Ahora es uno de sus “chicos”, como dice Mourinho, quien amenaza su estabilidad en el Benfica, el club de sus orígenes al que regresó como un náufrago. Arbeloa, fiel escudero suyo en los conflictivos años madridistas de 2010-13, inesperadamente ocupa el banquillo al que Mourinho tanto añoró volver. La eliminatoria los descubre en crisis a ambos. Faltos de crédito y sometidos a juicio de la tribuna en cada partido, si bien a Mourinho la última semana le ha brindado un balón de oxígeno. La victoria del Benfica ante el Madrid no solo permitió al equipo con más solera de Portugal evitar la eliminación. El Benfica hizo el mejor fútbol en lo que va de temporada. Con un despliegue memorable de Schjelderup, Sudakov y Prestianni en ataque, llevando la iniciativa y gobernando su área con autoridad gracias a un Otamendi que recordó a sus años de esplendor, y gracias al estado alarmante de su rival. El Madrid descubrió todas las carencias anímicas y técnicas que no pudo soslayar Xabi Alonso y las multiplicó en una deriva que coloca a Arbeloa en la precariedad.

La semana del 24 de febrero, coincidiendo con la vuelta, el Bernabéu ejercerá de árbitro de esta peculiar disputa entre discípulo y maestro. El premio: conservar el empleo y enfrentar en octavos al Sporting de Portugal o al Manchester City.

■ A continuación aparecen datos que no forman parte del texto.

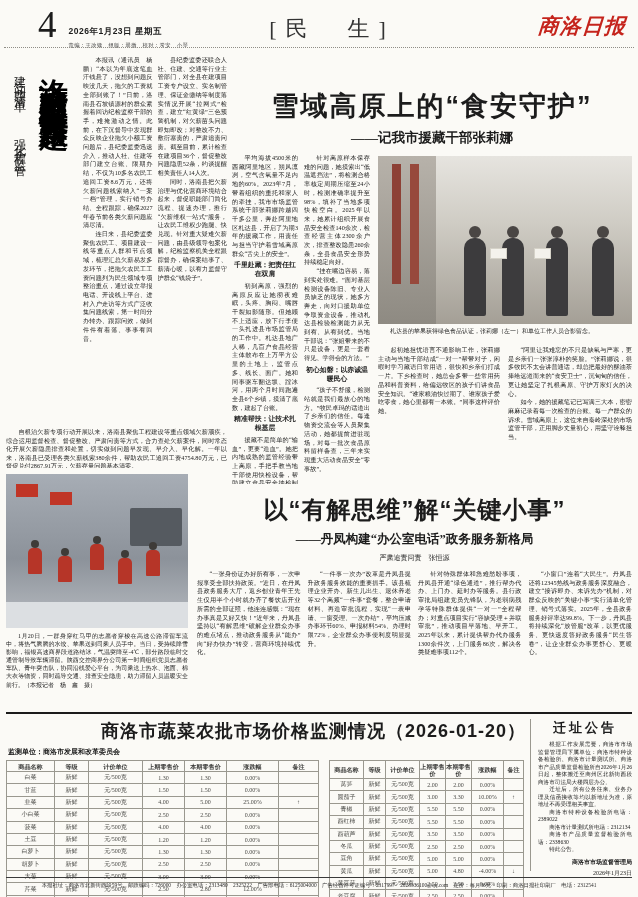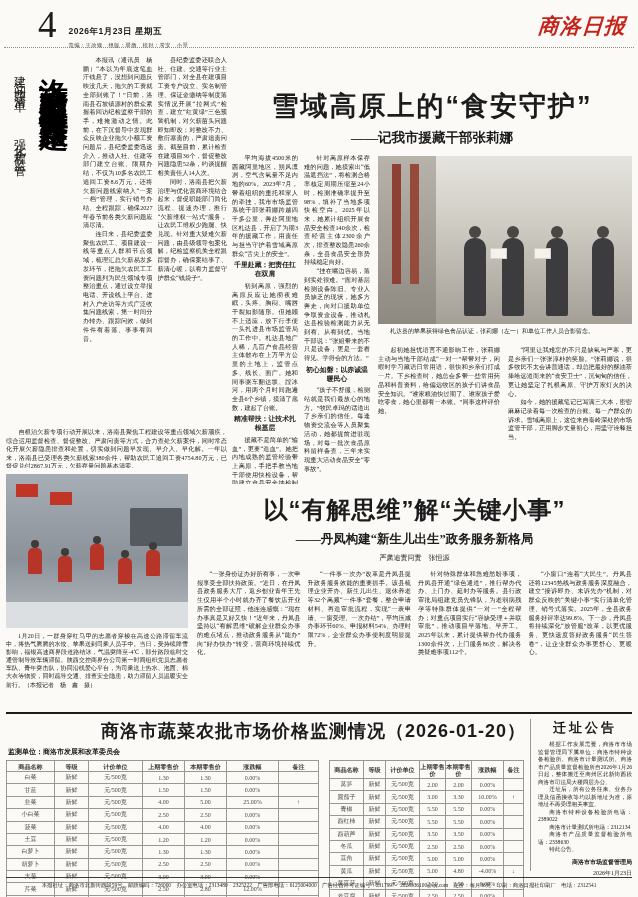"[民 生]" div.section-title { html: none -> <div>[民 生]</div> }
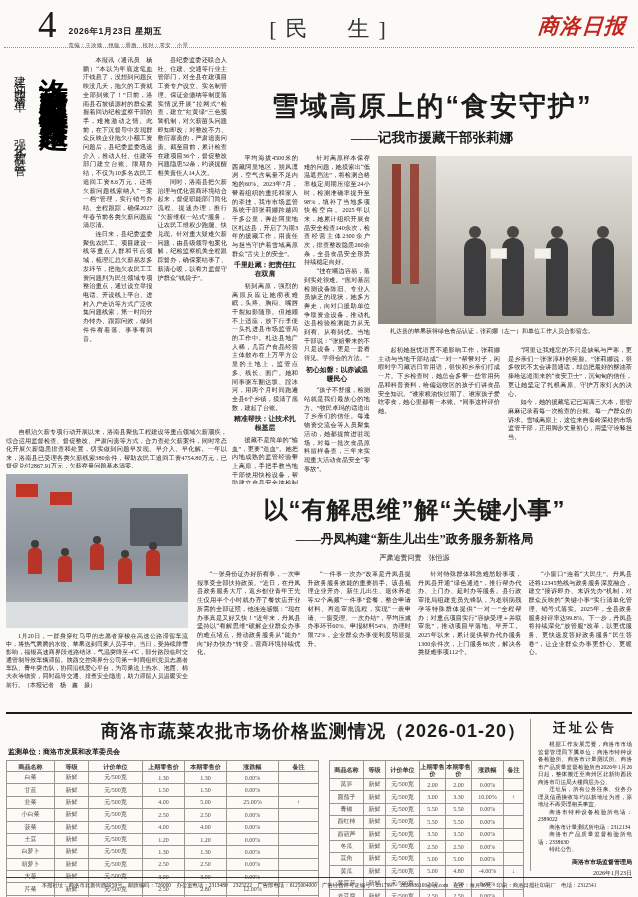"——丹凤构建“新生儿出生”政务服务新格局" div.sub { text: 新生儿出生 -> 办公室电话 }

Menos dramático será la eliminatoria que el sorteo deparó al Atlético de Madrid. El equipo de Simeone, que cayó ante el Bodo Glimt el miércoles, se medirá al Brujas con vuelta en el Metropolitano sin que los precedentes inviten a la preocupación. El equipo belga, enérgico e irregular como buen conjunto de jóvenes, viene de experimentar una primera fase traumática. Lo goleó el Bayern (4-0), lo goleó el Arsenal (0-3), lo goleó el Sporting (0-3), perdió con el Atalanta (2-1), se repuso con el Barça (3-3), fue superior al Almaty de Kazajistán (1-4) y al Mónaco (4-1), y en la última jornada le ganó al Marsella con amplitud (3-0) pero sin disipar la impresión de vulnerabilidad y bisoñez. No por nada el Brujas es el tercero de la liga belga. Donde el peligro es realmente grande es al otro lado del cruce: en octavos espera el Tottenham o el Liverpool.

El resto de los cruces que produjo el sorteo de Nyón fueron Mónaco-PSG; Galatasaray-Juventus; Dortmund-Atalanta; Qarabag-Newcastle: Bodo-Inter; y Olympiakos-Leverkusen.